[ECW Quals 2020] MD5 collision - The Prestige
Introduction
This challenge was part of the European Cyber Week qualifications.
The goal of this challenge was to find a valid MD5 collision of a given image to retrieve the flag.
Explanation
MD5 collisions
It’s easy to compute two different messages that will have the same MD5 hash. However, it’s currently impossible in a reasonable time to find a message that will have a specific hash. Since this challenge has to be solved in two weeks, there is something else.
Image analysis
Since this challenge is in the steganography category, let’s check the images properties.
The warning tells us that there may be another header as IHDR should be the first one in theory.

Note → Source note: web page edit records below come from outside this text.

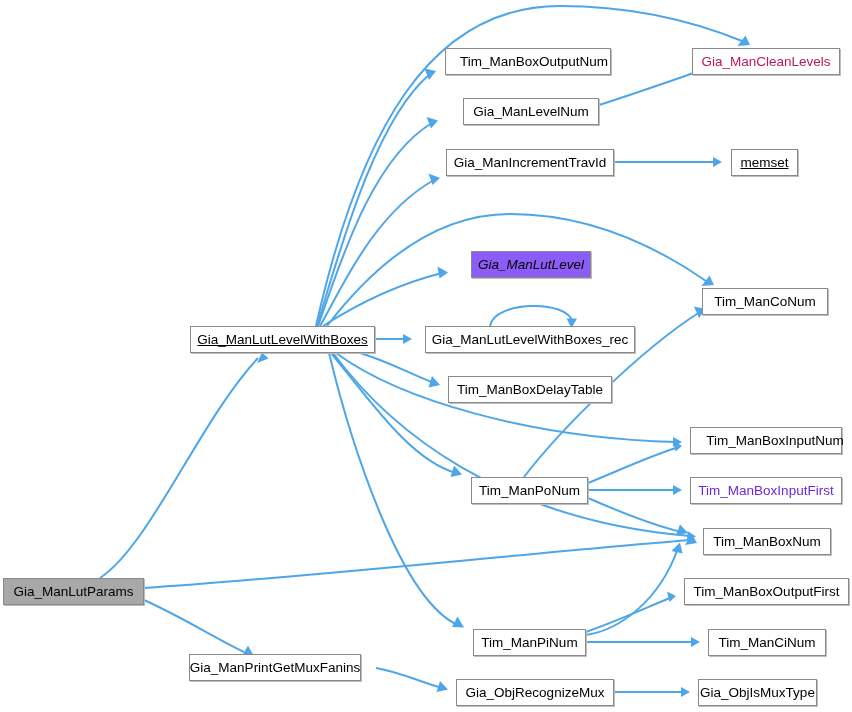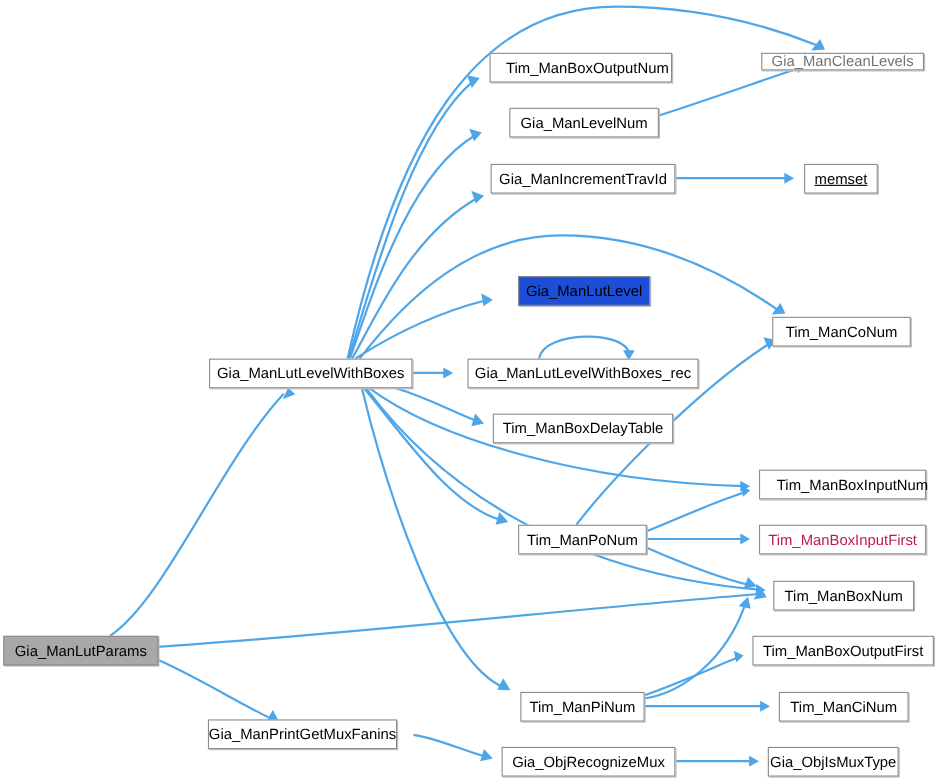--- a/index.html
+++ b/index.html
@@ -132,7 +132,7 @@
       <div class="gnode" style="left: 446px; top: 149px; width: 168px; height: 27px; border-color: rgb(138, 138, 138); background: rgb(255, 255, 255); color: rgb(0, 0, 0);">
         <span class="gnode-label">Gia_ManIncrementTravId</span>
       </div>
-      <div class="gnode" style="left: 692px; top: 48px; width: 148px; height: 16px; border-color: rgb(138, 138, 138); background: rgb(255, 255, 255); color: #737373;">
+      <div class="gnode" style="left: 692px; top: 48px; width: 148px; height: 27px; border-color: rgb(138, 138, 138); background: rgb(255, 255, 255); color: #be185d;">
         <span class="gnode-label">Gia_ManCleanLevels</span>
       </div>
       <div class="gnode" style="left: 731px; top: 149px; width: 67px; height: 27px; border-color: rgb(138, 138, 138); background: rgb(255, 255, 255); color: rgb(0, 0, 0); text-decoration: underline;">

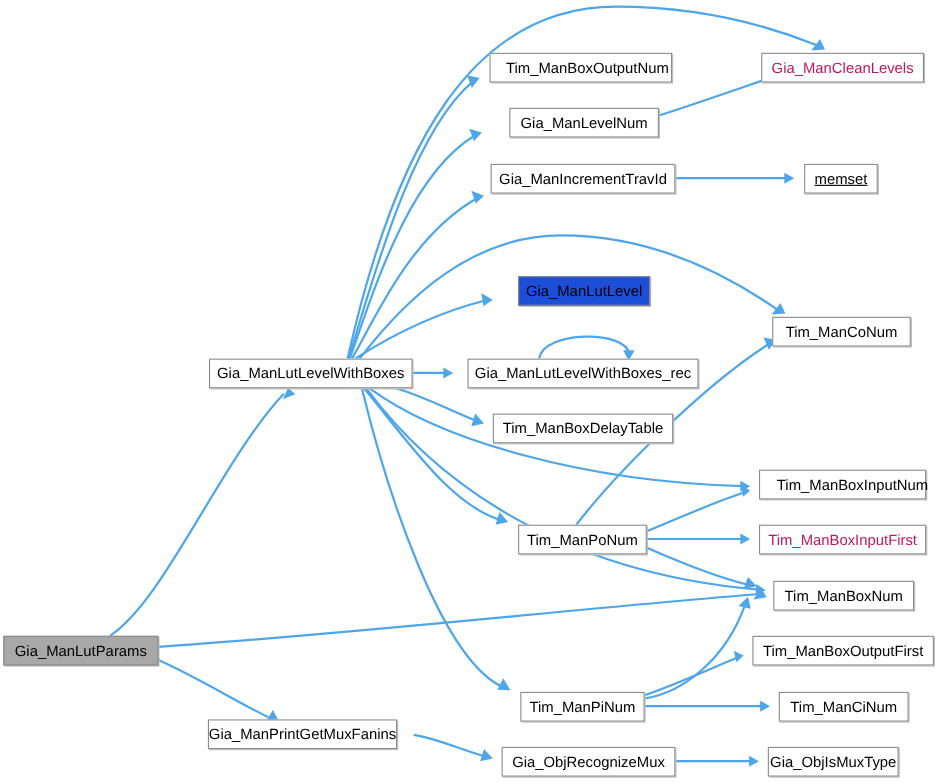--- a/index.html
+++ b/index.html
@@ -138,7 +138,7 @@
       <div class="gnode" style="left: 731px; top: 149px; width: 67px; height: 27px; border-color: rgb(138, 138, 138); background: rgb(255, 255, 255); color: rgb(0, 0, 0); text-decoration: underline;">
         <span class="gnode-label">memset</span>
       </div>
-      <div class="gnode" style="left: 471px; top: 251px; width: 120px; height: 27px; border-color: rgb(138, 138, 138); background: #1d4ed8; color: rgb(0, 0, 0);">
+      <div class="gnode" style="left: 471px; top: 251px; width: 120px; height: 27px; border-color: rgb(138, 138, 138); background: #8b5cf6; color: rgb(0, 0, 0); font-style: italic;">
         <span class="gnode-label">Gia_ManLutLevel</span>
       </div>
       <div class="gnode" style="left: 702px; top: 288px; width: 126px; height: 27px; border-color: rgb(138, 138, 138); background: rgb(255, 255, 255); color: rgb(0, 0, 0);">

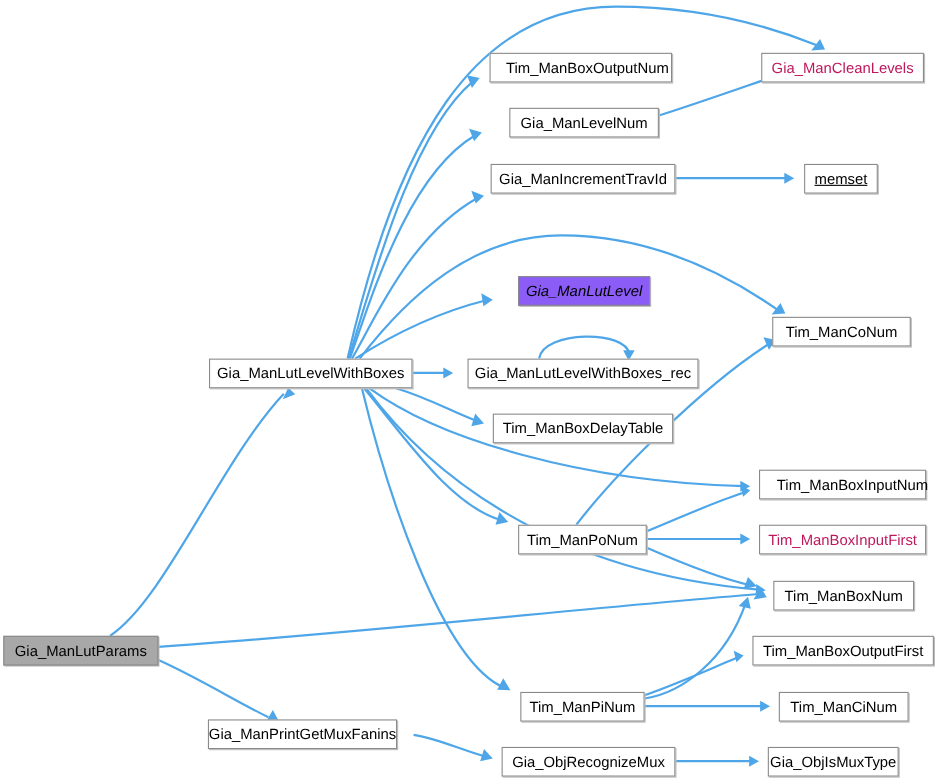--- a/index.html
+++ b/index.html
@@ -120,7 +120,7 @@
       <div class="gnode" style="left: 189px; top: 654px; width: 172px; height: 27px; border-color: rgb(138, 138, 138); background: rgb(255, 255, 255); color: rgb(0, 0, 0);">
         <span class="gnode-label">Gia_ManPrintGetMuxFanins</span>
       </div>
-      <div class="gnode" style="left: 190px; top: 326px; width: 185px; height: 27px; border-color: rgb(138, 138, 138); background: rgb(255, 255, 255); color: rgb(0, 0, 0);">
+      <div class="gnode" style="left: 190px; top: 326px; width: 185px; height: 27px; border-color: rgb(138, 138, 138); background: rgb(255, 255, 255); color: rgb(0, 0, 0); text-decoration: underline;">
         <span class="gnode-label">Gia_ManLutLevelWithBoxes</span>
       </div>
       <div class="gnode" style="left: 445px; top: 48px; width: 166px; height: 27px; border-color: rgb(138, 138, 138); background: rgb(255, 255, 255); color: rgb(0, 0, 0); padding-left: 12px;">

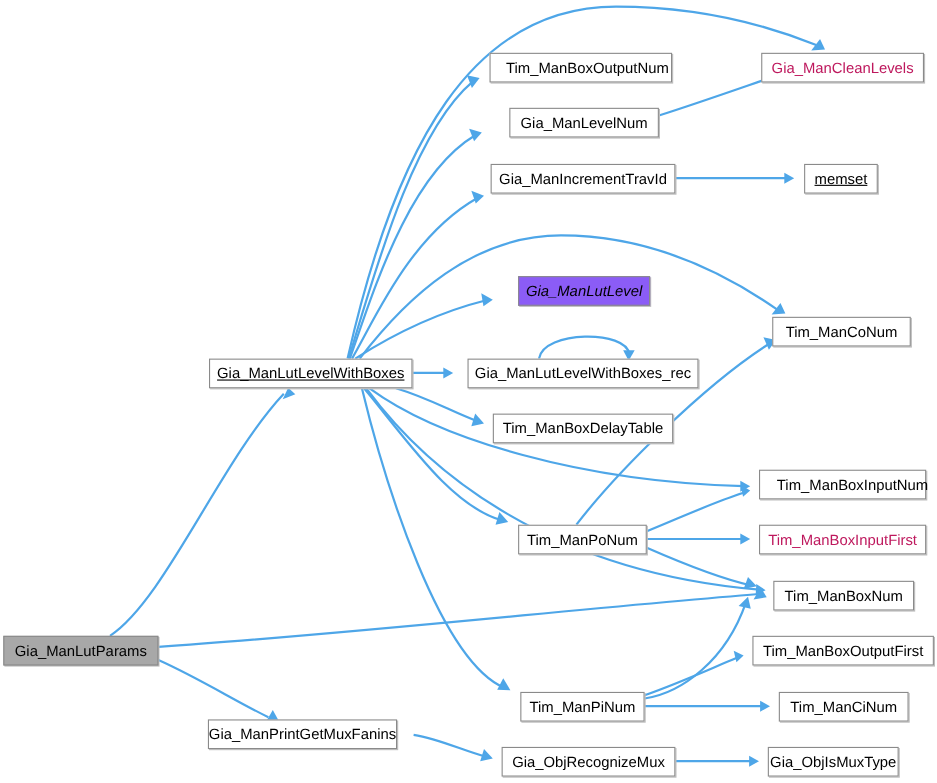--- a/index.html
+++ b/index.html
@@ -156,7 +156,7 @@
       <div class="gnode" style="left: 471px; top: 477px; width: 117px; height: 27px; border-color: rgb(138, 138, 138); background: rgb(255, 255, 255); color: rgb(0, 0, 0);">
         <span class="gnode-label">Tim_ManPoNum</span>
       </div>
-      <div class="gnode" style="left: 690px; top: 477px; width: 152px; height: 27px; border-color: rgb(138, 138, 138); background: rgb(255, 255, 255); color: #be185d; text-align: center;">
+      <div class="gnode" style="left: 690px; top: 477px; width: 152px; height: 27px; border-color: rgb(138, 138, 138); background: rgb(255, 255, 255); color: #6d28d9; text-align: center;">
         <span class="gnode-label">Tim_ManBoxInputFirst</span>
       </div>
       <div class="gnode" style="left: 703px; top: 528px; width: 128px; height: 27px; border-color: rgb(138, 138, 138); background: rgb(255, 255, 255); color: rgb(0, 0, 0);">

We’ve a lot of information here. Let’s to some research.
RTFM
After a quick research, I found a presentation made by Ange Albertini and an interesting github repository by Ange Albertini and Marc Stevens.
So there are 2 attacks:
- Identical prefix: choose a prefix and compute some data that will be appended to each prefix to have a collision. Then it’s possible to add the same suffix and both files will have the same MD5 hash.
- UniColl attack
- FastColl attack
- Chosen prefix: it’s the same concept as previously explained except we can choose 2 different prefix.

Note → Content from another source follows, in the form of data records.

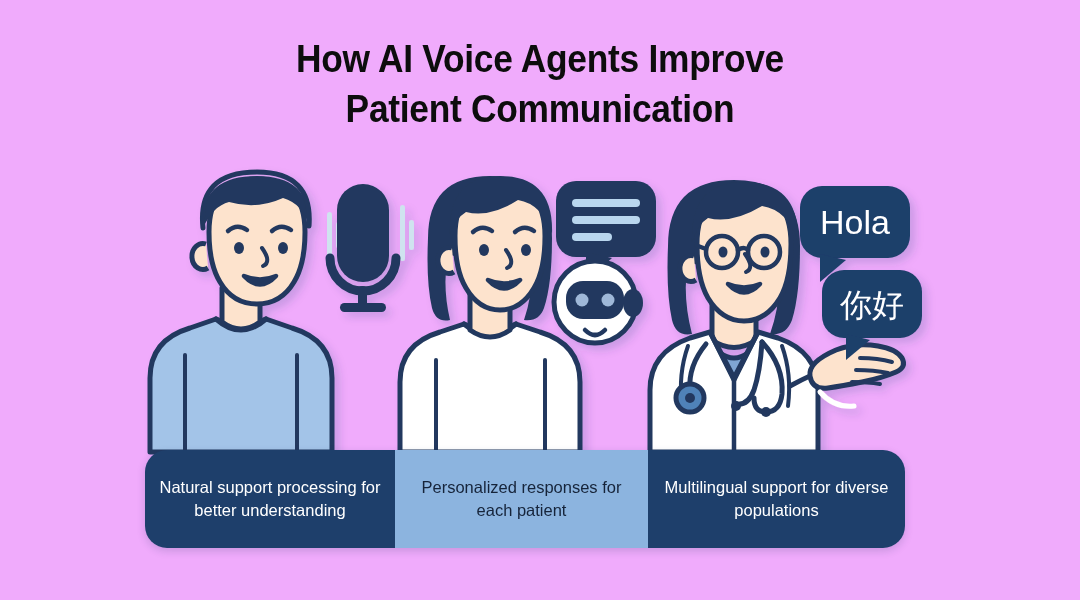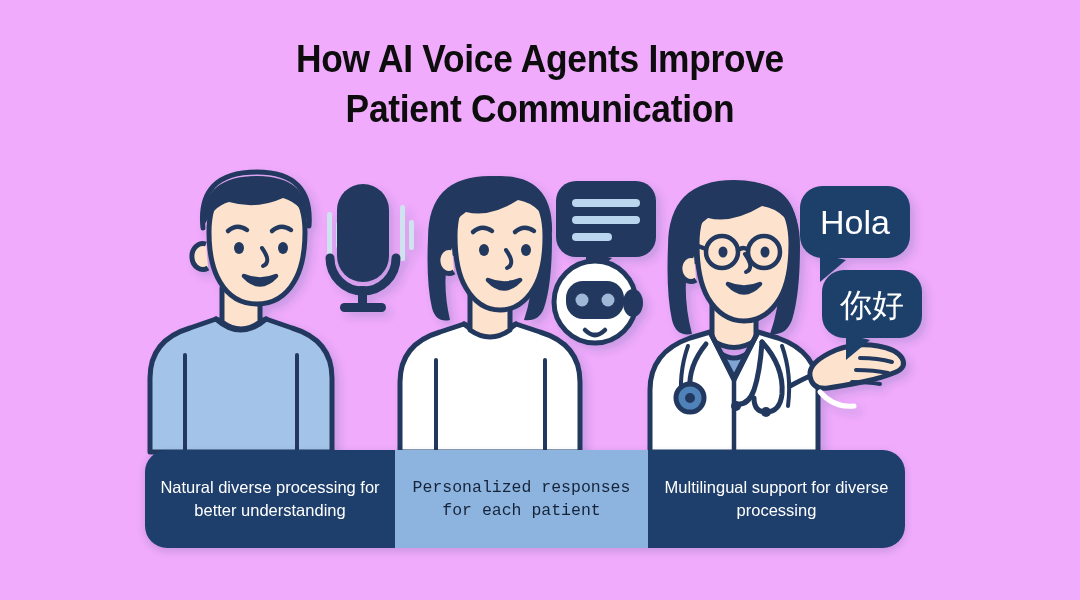--- a/index.html
+++ b/index.html
@@ -230,7 +230,7 @@
   </svg>
 
   <div class="banner">
-    <div class="seg seg1 dark">Natural diverse processing for better understanding</div>
+    <div class="seg seg1 dark">Natural support processing for better understanding</div>
     <div class="seg seg2 light">Personalized responses for each patient</div>
     <div class="seg seg3 dark">Multilingual support for diverse processing</div>
   </div>

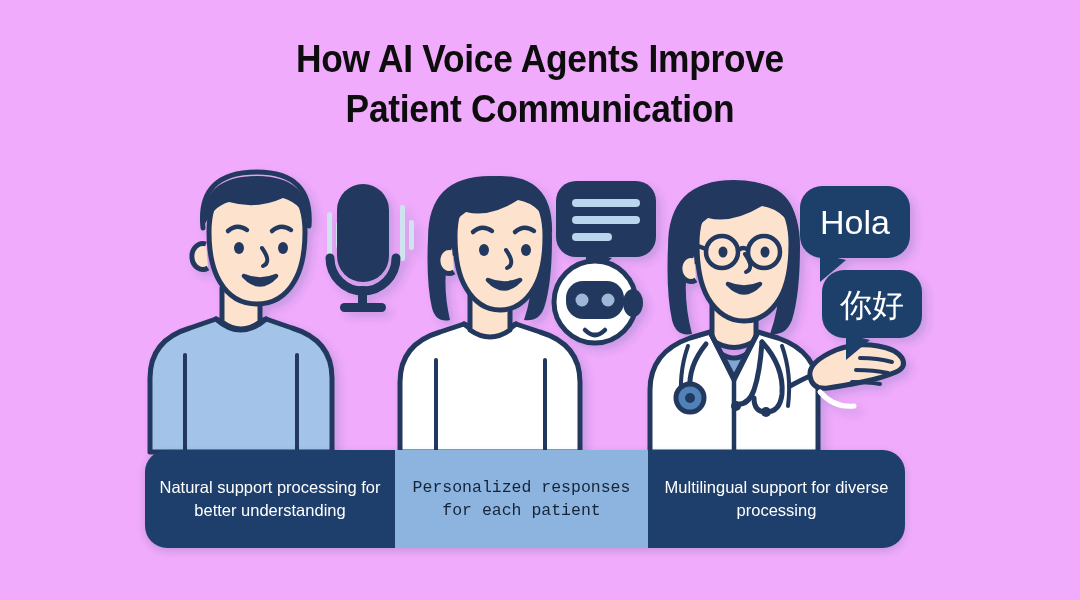--- a/index.html
+++ b/index.html
@@ -49,7 +49,7 @@
   .seg.dark{background:#1e3f6b;color:#ffffff;}
   .seg.light{background:#8cb4df;color:#16243a;}
   .seg1{width:250px;}
-  .seg2{width:253px;font-family:Liberation Mono, monospace;}
+  .seg2{width:253px;}
   .seg3{width:257px;}
 </style>
 </head>

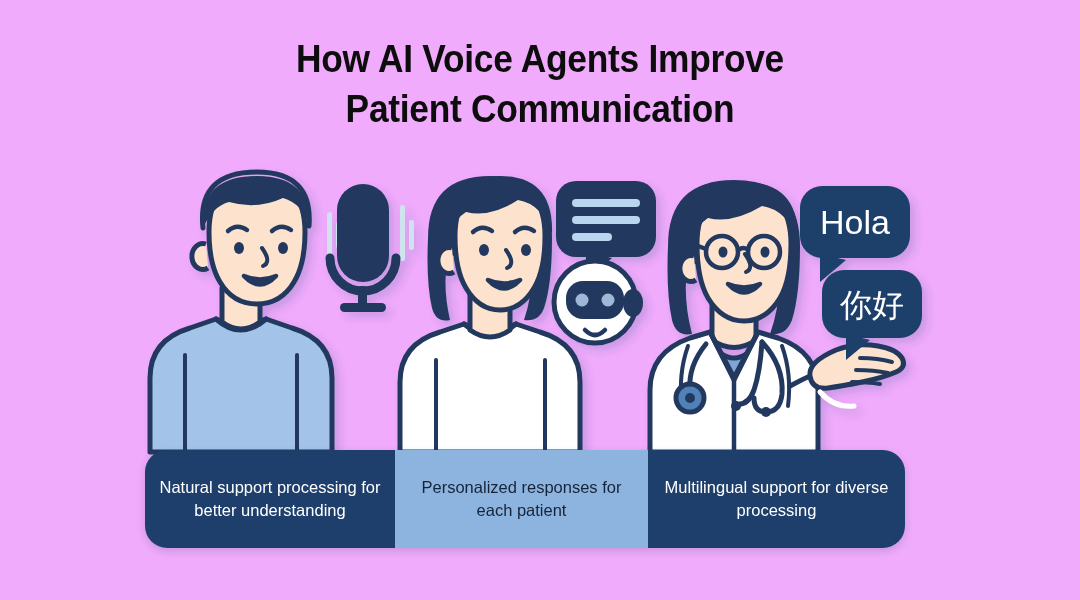--- a/index.html
+++ b/index.html
@@ -232,7 +232,7 @@
   <div class="banner">
     <div class="seg seg1 dark">Natural support processing for better understanding</div>
     <div class="seg seg2 light">Personalized responses for each patient</div>
-    <div class="seg seg3 dark">Multilingual support for diverse processing</div>
+    <div class="seg seg3 dark">Multilingual support for diverse populations</div>
   </div>
 
 </div>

I really encourage you to check out the github repository to have further information on how the attacks works.
The repository also contains a lot of scripts to make valid files collisions. Let’s check out png.py
:
#!/usr/bin/env python
# a script to collide 2 PNGs via MD5
# with optimal structure and either:
# - correct CRCs with appended data
# - with synched comments and incorrect CRCs
import sys
import struct
# Use case: ./png.py yes.png no.png
fn1, fn2 = sys.argv[1:3]
with open(fn1, "rb") as f:
d1 = f.read()
with open(fn2, "rb") as f:
d2 = f.read()
PNGSIG = "\x89PNG\r\n\x1a\n"
assert d1.startswith(PNGSIG)
assert d2.startswith(PNGSIG)
# short coll
with open("png1.bin", "rb") as f:
blockS = f.read()
# long coll
with open("png2.bin", "rb") as f:
blockL = f.read()
ascii_art = """
vvvv
/==============\\
|* *|
| PNG IMAGE |
| with |
| identical |
| -prefix |
| MD5 collision|
| |
| by |
| Marc Stevens |
| and |
|Ange Albertini|
| in 2018-2019 |
|* *|
\\==============/
""".replace("\n", "").replace("\r","")
assert len(ascii_art) == 0x100 - 3*4 # 1 chunk declaration + crc
# 2 CRCs, 0x100 of UniColl difference, and d2 chunks
skipLen = 0x100 - 4*2 + len(d2[8:])
###############################################################################
#
# simplest (w/ appended data and incorrect CRCs)
"""
Ca{ Ca{ Ca{
} } }
Cc{ Cc{ Cc{
-------- -------- --------- <== collision blocks
}a }a ..
C1{ C1{ ...
}b .. }b
D1 .. D1
} } .
D2 D2 ..
"""
from binascii import crc32
_crc32 = lambda d:(crc32(d) % 0x100000000)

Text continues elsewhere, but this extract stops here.